Don't mix list.indexOf and the iterator. This is what probably causing you problems. Get the string from element (I assume a Content object has the string, right?) and work with it.

while (i.hasNext()) {

    Content element = i.next();
    String paragraph = element.yourMethodToGetTheString() // Some method...

    if (paragraph.split(" ").length < minWordCount) {
        i.remove();
    } else {
        irrelevantFuction(index);
    }
}

Comments

1

Is this line int index = list.indexOf(element); returning the correct index (try printing it)?

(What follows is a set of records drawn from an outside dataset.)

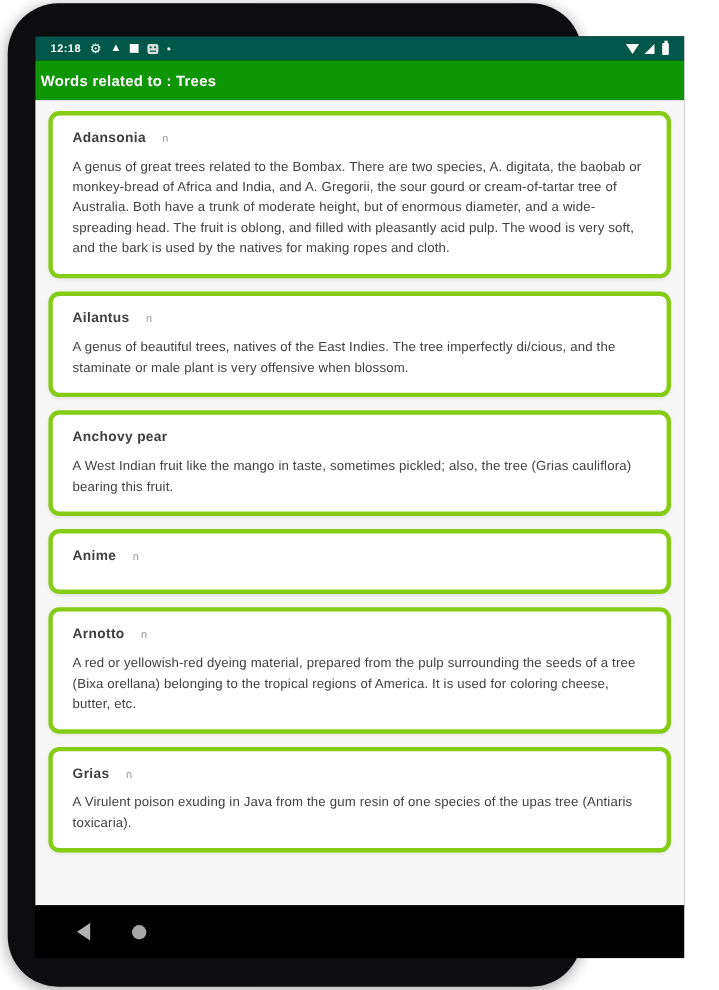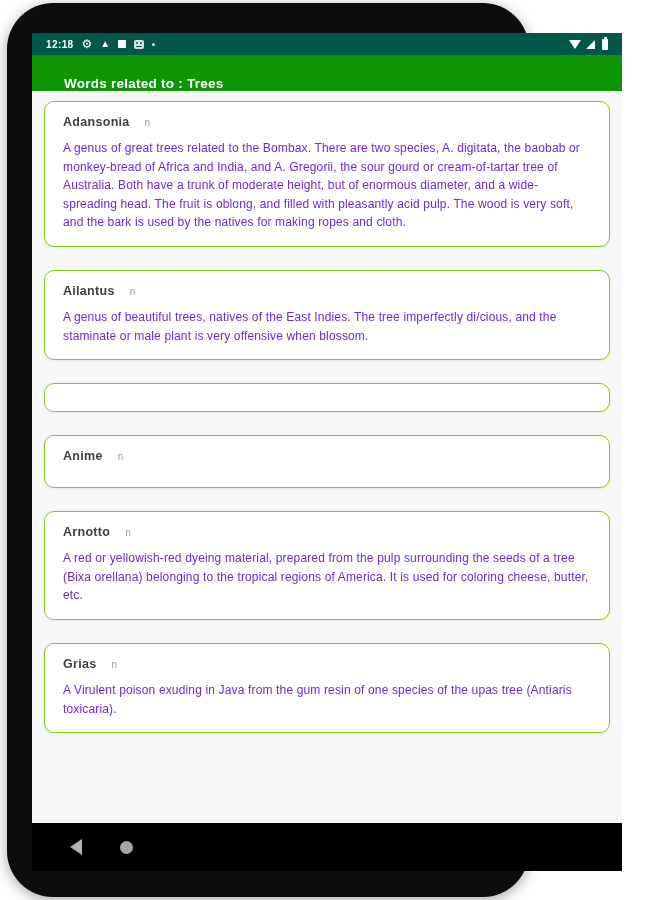--- a/index.html
+++ b/index.html
@@ -45,7 +45,7 @@
   
   .app-bar {
     height: 36px; flex: 0 0 36px; background: #0f9606;
-    display: flex; align-items: flex-end; padding: 0 32px;
+    display: flex; align-items: center; padding: 0 5px;
   }
   .app-title { color: #ffffff; font-size: 13.5px; font-weight: bold; letter-spacing: 0.25px; }
 

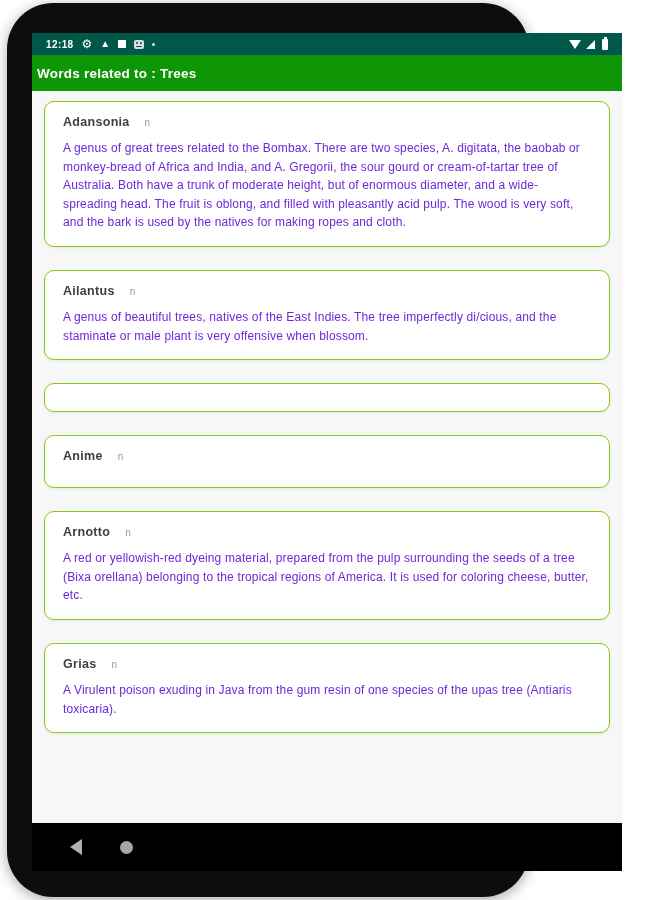--- a/index.html
+++ b/index.html
@@ -54,8 +54,8 @@
     flex: 1 1 auto; background: #f7f7f7; overflow: hidden; padding: 10px 12px 0;
   }
   .card {
-    background: #ffffff; border: 1px solid #84cc16; border-radius: 10px;
-    padding: 13px 18px 14px; margin-bottom: 23px;
+    background: #ffffff; border: 4px solid #84cc16; border-radius: 10px;
+    padding: 13px 18px 14px; margin-bottom: 12px;
     box-shadow: 0 1px 3px rgba(0,0,0,0.07);
   }
   .card-title-row { display: flex; align-items: baseline; margin-bottom: 10px; }

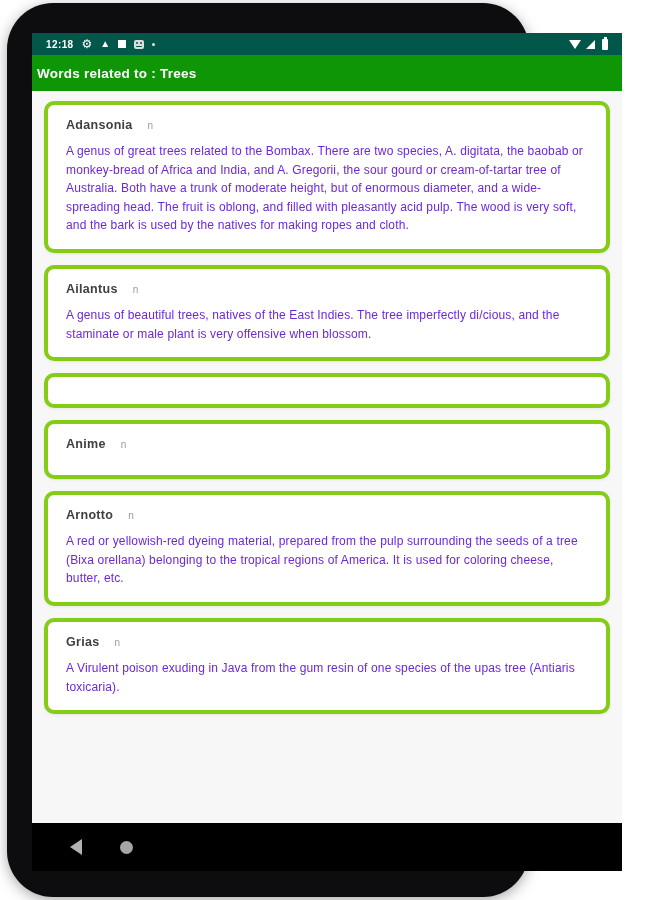--- a/index.html
+++ b/index.html
@@ -61,7 +61,7 @@
   .card-title-row { display: flex; align-items: baseline; margin-bottom: 10px; }
   .word { font-size: 12.5px; font-weight: bold; color: #3f3f3f; letter-spacing: 0.3px; }
   .pos { font-size: 10px; color: #9b9b9b; margin-left: 15px; }
-  .definition { font-size: 12px; color: #6d28d9; line-height: 1.55; letter-spacing: 0.15px; }
+  .definition { font-size: 12px; color: #404040; line-height: 1.55; letter-spacing: 0.15px; }
 
   
   .nav-bar {

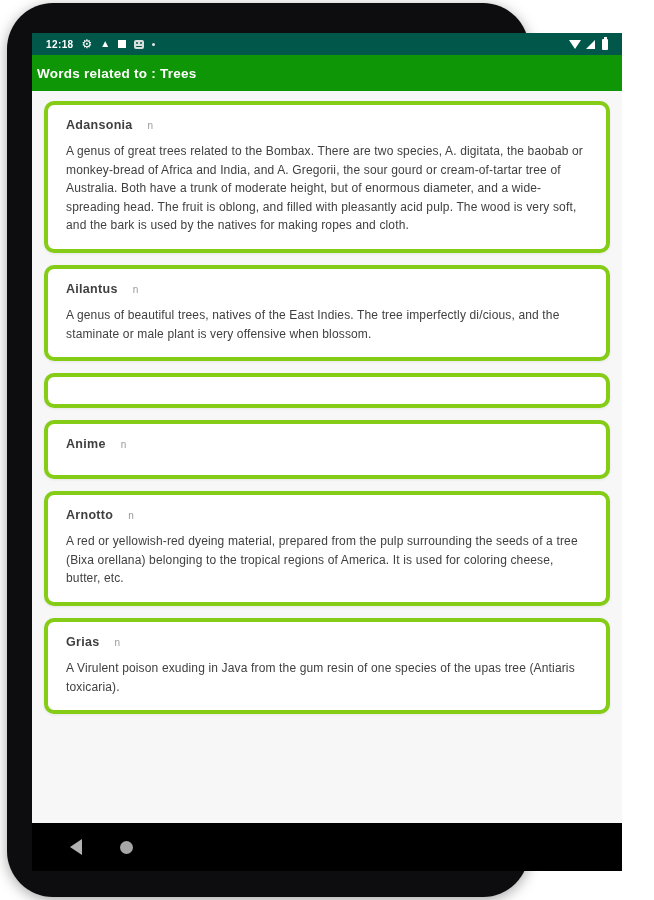--- a/index.html
+++ b/index.html
@@ -114,6 +114,10 @@
         </div>
 
         <div class="card">
+          <div class="card-title-row">
+            <span class="word">Anchovy pear</span>
+            <span class="pos"></span>
+          </div>
         </div>
 
         <div class="card">

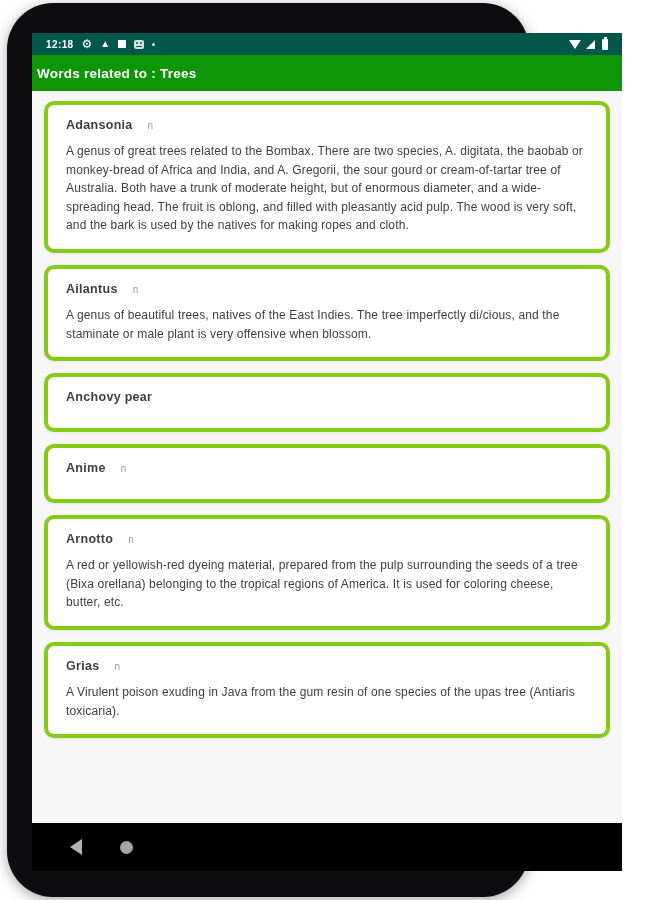--- a/index.html
+++ b/index.html
@@ -118,6 +118,7 @@
             <span class="word">Anchovy pear</span>
             <span class="pos"></span>
           </div>
+          <div class="definition">A West Indian fruit like the mango in taste, sometimes pickled; also, the tree (Grias cauliflora) bearing this fruit.</div>
         </div>
 
         <div class="card">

Maybe you should change Content so it can return it's own paragraph String paragraph = element.getParagraph(); And if you are iterating an ArrayList from first to last, why do you need to call indexOf every round?

Try:

    Iterator<Content> i = list.iterator();
    int count = 0;
    while (i.hasNext()) {

        Content element = i.next();

        String paragraph = element.getParagraph();

        if (paragraph.split(" ").length < minWordCount) {
           i.remove();
        } else {
         // fixed according to comment
         int index = count++;
         irrelevantFuction(index);
       }
   }

5 Comments

your second suggestion is a bit dangerous, incrementing the counter every time while removing elements from the list is exactly his problem.
You're right (In my head he was updating the index or something like that, I will fix the code in a second.
@MByD Done. I think this will reflect correct indexes. @Chris second suggestion is a even better way.
Why not simply irrelevantFunction(count++);?
Yeah, it's equivalent and shorter. But looking at my code I would say that the ListIterator approach is better. I mean, if it's there, use it.